Usually J was the last kid to be picked up from the daycare. On Monday (28 March 2011, 2Y23D), I picked him up a little earlier, and thus there were still many kids there. Two year old J ran to me looking very proud and said to the kids loudly and smilingly, "Min mor" meaning my mother in Danish.

I could feel the pride in him. No matter how rich or poor, how pretty or ugly, how fat or slim, how neat or untidy a mother is, in the eyes of a two year old, mommy is so cool and the loveliest person he/she wants to be with. It is such a fantastic feeling to be adored and appreciated so unconditionally by someone you love! This is one of the joy and satisfaction of being parenthood. All tiredness melts away, when I receive such rewards.

It makes me reflect, for I do not deserve such adoration, such a sinner as I am and so full of ugliness... frequently complaining, calculative, competitive, impatient, unforgiving... etc... etc... instead of being kind, compassionate, full of grace, always thinking good of people, patient, never gossip, never talk bad about people... oh... It spurs me on to try again to be a good person, to be the best person I could with God's help, so that J can always be proud of me and so that I really deserve his praise, when he says again, "My mother". But I know there is a long way to go, and along the way, I will fall again... before I am made perfect.
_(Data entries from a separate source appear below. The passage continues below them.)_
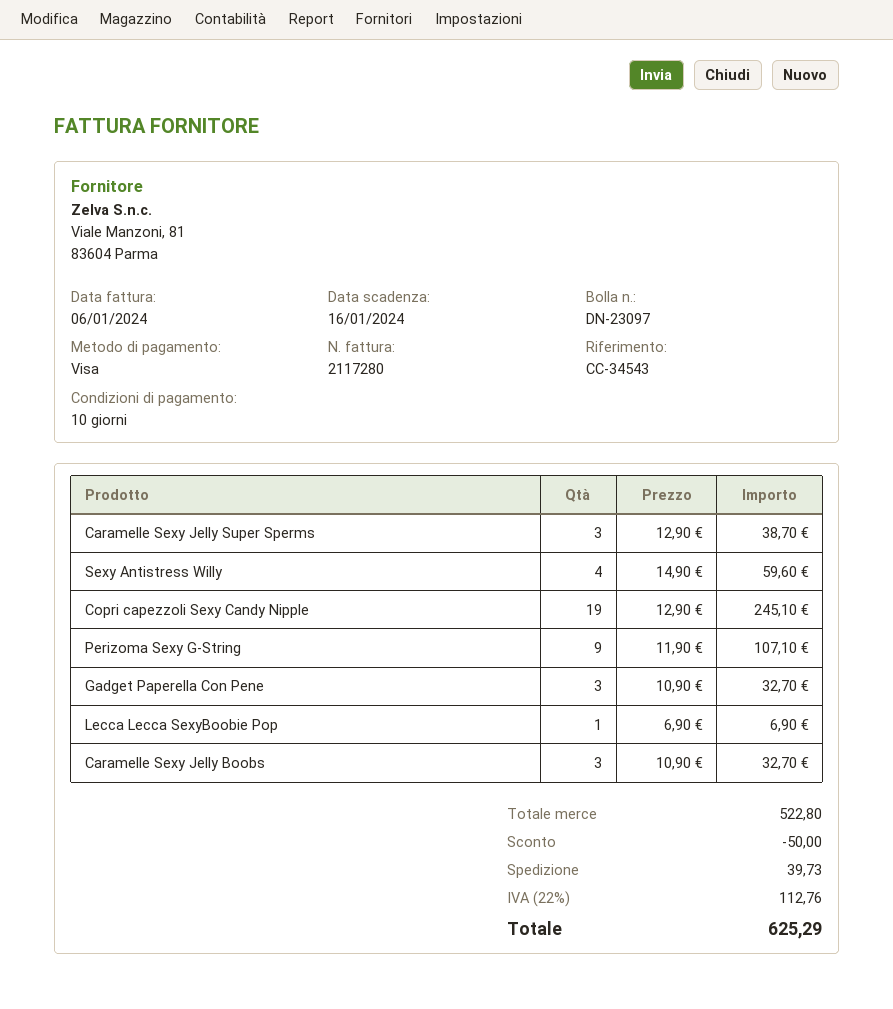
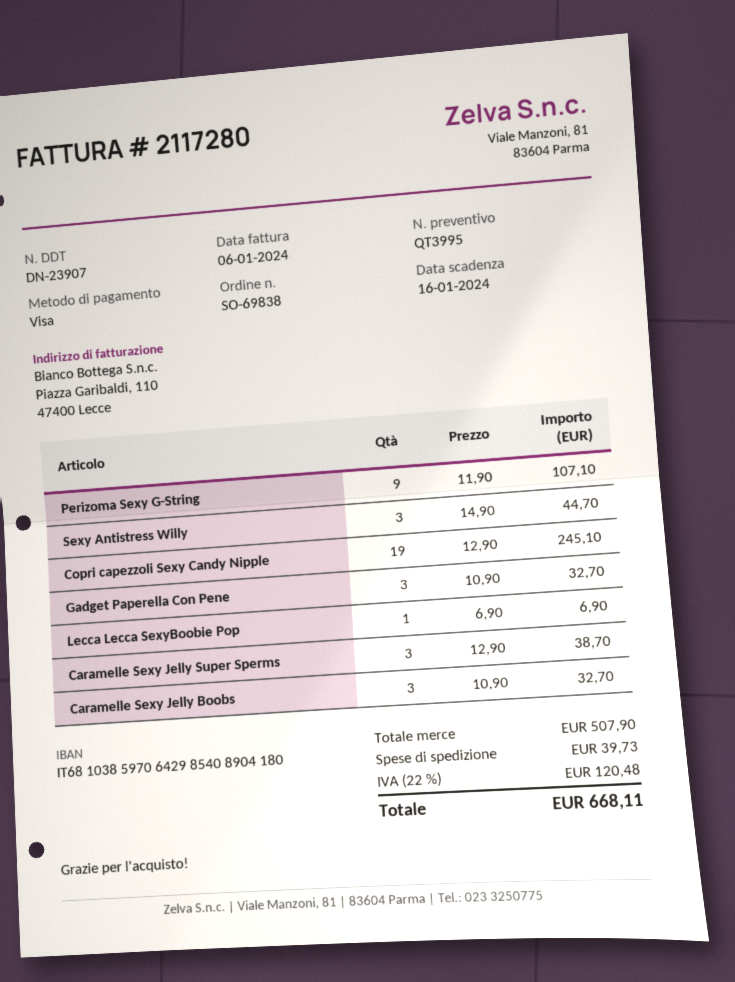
delivery note number: DN-23097 -> DN-23907
Sexy Antistress Willy: 4 x 14.90 = 59.60 -> 3 x 14.90 = 44.70
subtotal: 522.80 -> 507.90
discount: 50.00 -> none
tax: 22% = 112.76 -> 22% = 120.48
total: 625.29 -> 668.11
It reminds me of God who created us and calls us his children. How God longs to have our adoration and worship, just like how I am so happy for J's adoration. Very often, we humans don't acknowledge God. If we do, we are ashamed of God, and ashamed to telling people that we believe in God, because it is so "uncool". God must be very hurt. This should not be.

But I know this will not last for long... I know it will come a time when it will be "uncool" for J to proclaim to all his friends, "My mother". Maybe when he becomes a teenager, or even sooner. For now, I better cherish it, while it lasts... and bath in blissfully each time he proclaims loudly, "My mother" :-)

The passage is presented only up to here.